Commercials, who deal with a commodity in the cash market, include producers, merchants, processors and users of commodities that manage their business risks by hedging with futures. Swap dealers, or investment-banking operations that offer over-the-counter commodity derivatives to their customers, are also included in the commercial category, since they use futures to hedge residual exposures from their derivatives activities.

In contrast, noncommercial traders trade futures speculatively, and include professional money runners such as commodity pools, managed accounts and hedge funds.

The new DCOT report classifies traders along finer lines. In its initial iteration, positions in 22 physical commodities are split into four categories, according to traders' principal lines of business, namely:

  • Producer/Merchant/Processor/User
  • Swap Dealers
  • Managed Money
  • Other Reportables

The new classification system doesn't resolve all the inadequacies of the COT reports by any means, but it definitely provides more information than the old scheme. By splitting commercial traders into two separate categories, the CFTC makes it easier for you to gauge the influence of investment-banking entities—the swap dealers—on the commodities markets.

Dealer activities aren't completely transparent, however. For example, we're not seeing beyond the bank level to the ultimate customer. We also still don't know if a swap dealer's counterparty is speculative, such as a hedge or index fund, or a commercial entity dealing with the cash commodity. For certain commodities, namely those with hard ceilings on speculative positions, it's a fair guess that the counterparties are noncommercial. After all, a commercial entity could hedge a large cash position under an exemption to speculative position limits, thus forgoing a transaction with a swap dealer.

The new Managed Money category includes momentum-following managed accounts run by commodity trading advisers and commodity pool operators, as well as buy-and-hold (or sell-and-hold) commodity index portfolios and hedge funds.

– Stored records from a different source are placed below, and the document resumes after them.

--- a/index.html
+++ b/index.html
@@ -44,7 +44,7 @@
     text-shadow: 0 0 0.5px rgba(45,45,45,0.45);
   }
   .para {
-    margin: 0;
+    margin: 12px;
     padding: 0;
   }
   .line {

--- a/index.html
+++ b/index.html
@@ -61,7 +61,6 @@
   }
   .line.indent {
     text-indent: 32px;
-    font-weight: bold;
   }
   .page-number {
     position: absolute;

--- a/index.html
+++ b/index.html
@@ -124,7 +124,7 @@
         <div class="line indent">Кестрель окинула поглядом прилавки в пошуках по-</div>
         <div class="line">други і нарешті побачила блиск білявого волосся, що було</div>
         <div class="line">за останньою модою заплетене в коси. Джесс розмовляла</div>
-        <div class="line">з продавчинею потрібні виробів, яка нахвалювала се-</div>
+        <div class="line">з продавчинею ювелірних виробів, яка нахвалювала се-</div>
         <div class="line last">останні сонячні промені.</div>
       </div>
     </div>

More fine-grained detail can be obtained by further splitting out the index traders, but, for now, that can only be done by cross-referencing the CFTC's supplemental Commodity Index Trader [CIT] report. However, there's only partial overlap for analysis, since the CIT tally presently covers only a dozen agricultural commodities.

By default, any other reportable positions not assigned to the three categories enumerated above get dumped into the Other Reportables category. Traders holding these positions will typically be unregistered noncommercial traders.

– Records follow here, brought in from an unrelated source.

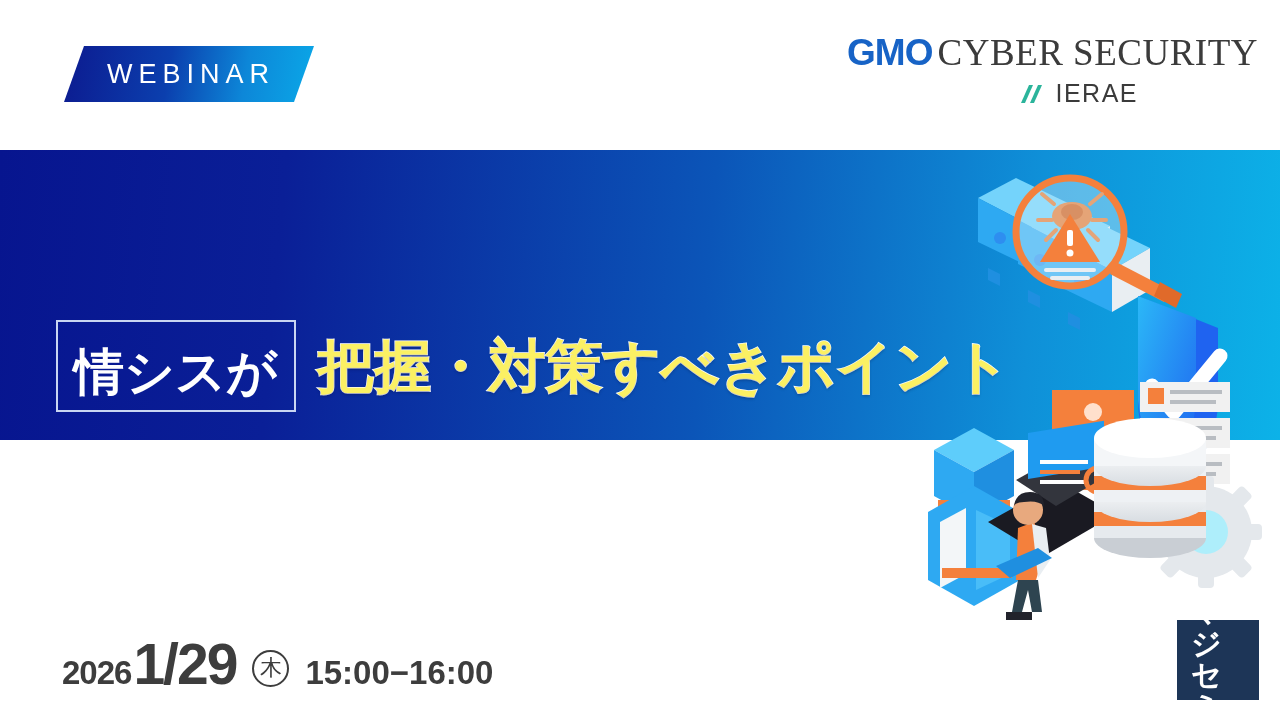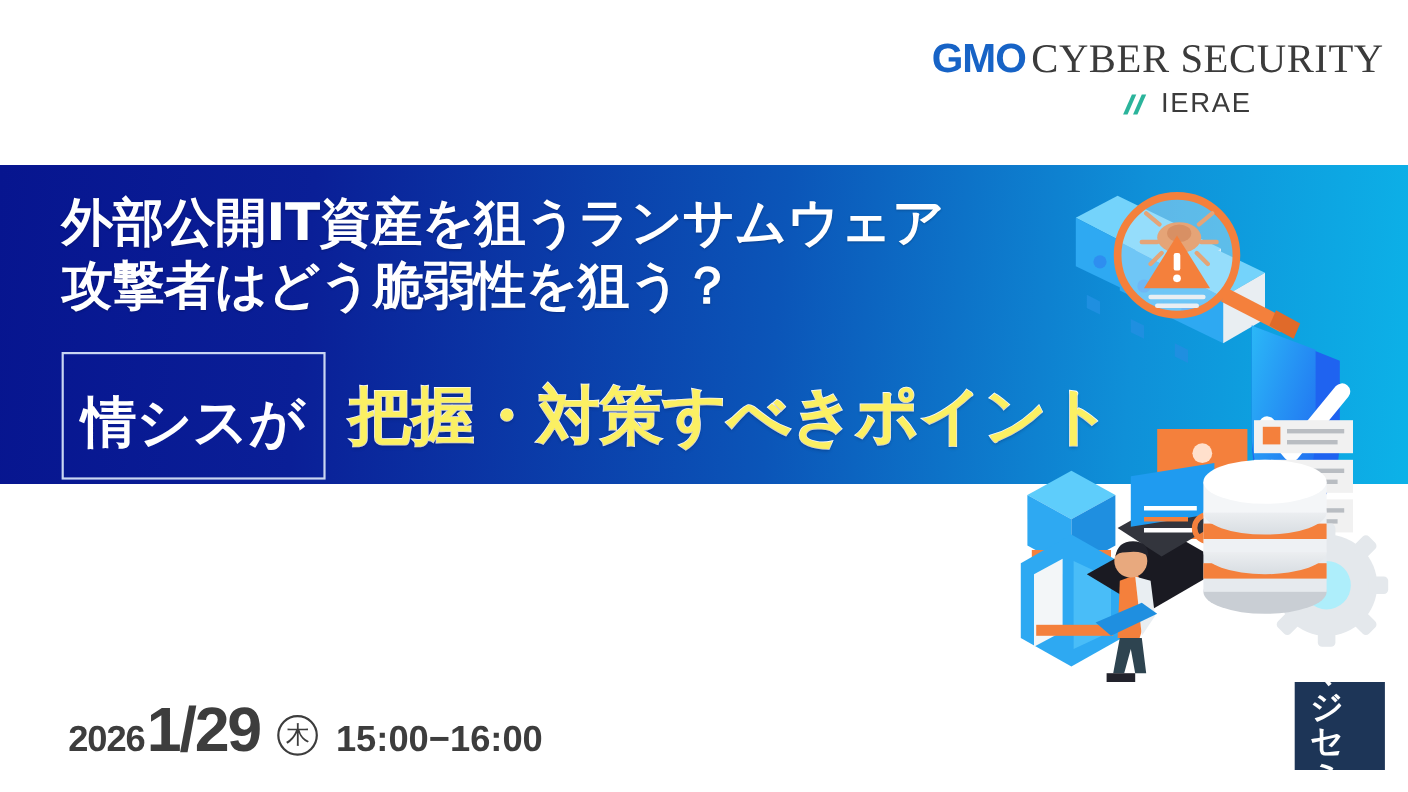--- a/index.html
+++ b/index.html
@@ -115,6 +115,9 @@
 
   <div class="header">
 
+    <div class="webinar-badge">
+      <span>WEBINAR</span>
+    </div>
 
     <div class="logo-block">
       <div class="logo-row1">

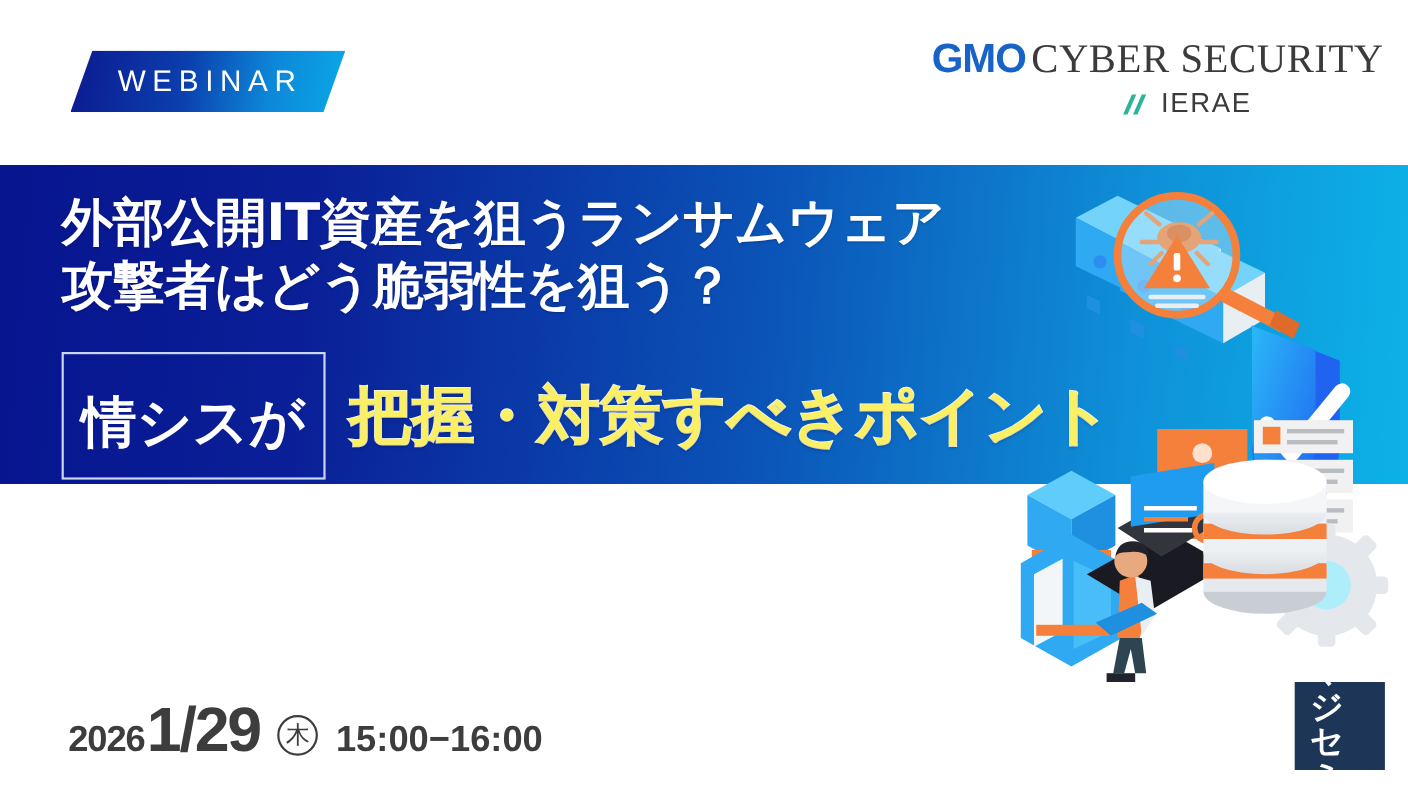--- a/index.html
+++ b/index.html
@@ -138,10 +138,6 @@
 
   <div class="band-main">
 
-    <div class="title-wrap">
-      <div class="title-line">外部公開IT資産を狙うランサムウェア</div>
-      <div class="title-line">攻撃者はどう脆弱性を狙う？</div>
-    </div>
 
     <div class="headline-row">
       <div class="chip-box">

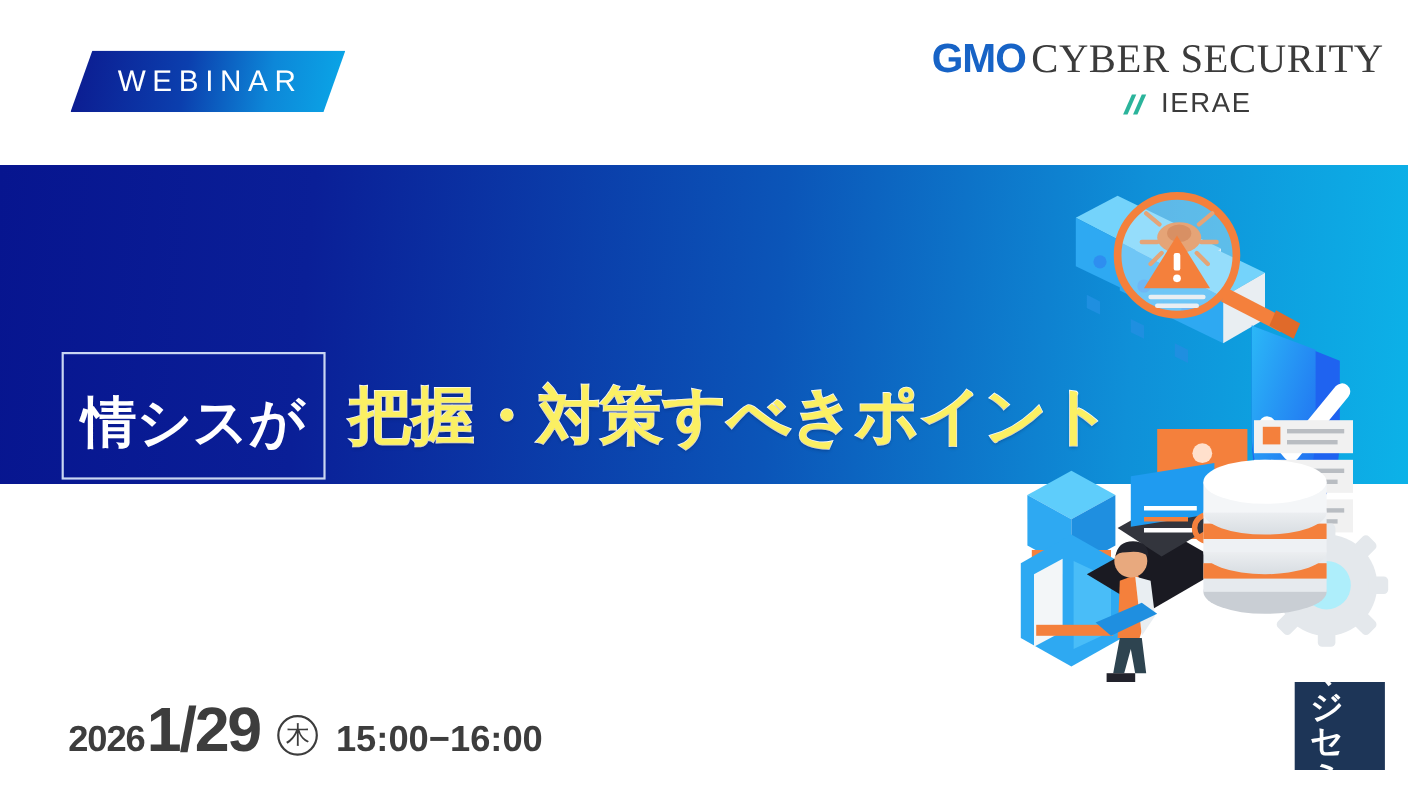--- a/index.html
+++ b/index.html
@@ -55,7 +55,7 @@
   .headline-row { position:absolute; left:56px; top:170px; display:flex; align-items:center; }
   .chip-box {
     border:2px solid #c9d6f2; padding:19px 16px 8px 16px; margin-right:22px;
-    display:flex; align-items:center; justify-content:center; height:116px;
+    display:flex; align-items:center; justify-content:center; height:92px;
   }
   .chip-box span {
     color:#ffffff; font-weight:bold; font-size:50px; line-height:1; white-space:nowrap;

The First Week For The DCOT

From the inaugural DCOT report for the week ending Sept. 1, we can see that:

  • Producers and users hold the largest net position in the futures market, followed, in diminishing order, by swap dealers, money managers, large noninstitutional speculators and small speculators;
  • Producers and users are heavily short futures—with one notable exception: Commercials handling natural gas are modestly long;
  • Producers and users of copper hold the largest proportional short position;
  • Swap dealers are almost universally net long, and the tilt toward the long side is greatest in three commodities: lumber, hogs and heating oil;
  • Dealers carry net short positions in only three commodities; they are, in order of magnitude: gold, sugar and silver;
  • For the most part, money managers are long, although there are four modestly short positions held in hogs, Chicago wheat, soybean oil and natural gas;
  • Large noninstitutional speculators are modestly long, with the heaviest long tilts in Kansas City wheat and coffee; net short positions are maintained in nine of the 22 reported commodities;
  • Small speculators are the most balanced traders. When taken together, small specs are pretty much flat; the largest long tilt is in silver, the shortest position is in live cattle.

The new DCOT report will be published side by side with the traditional COT format for the rest of the year, while the CFTC solicits comments on whether to replace one for the other. The agency has also set a short-term goal for collecting three years of historical DCOT data for publication.

For now, we have a just week's data. It's a start on the path to more market transparency. A small start, mind you, but a start nonetheless.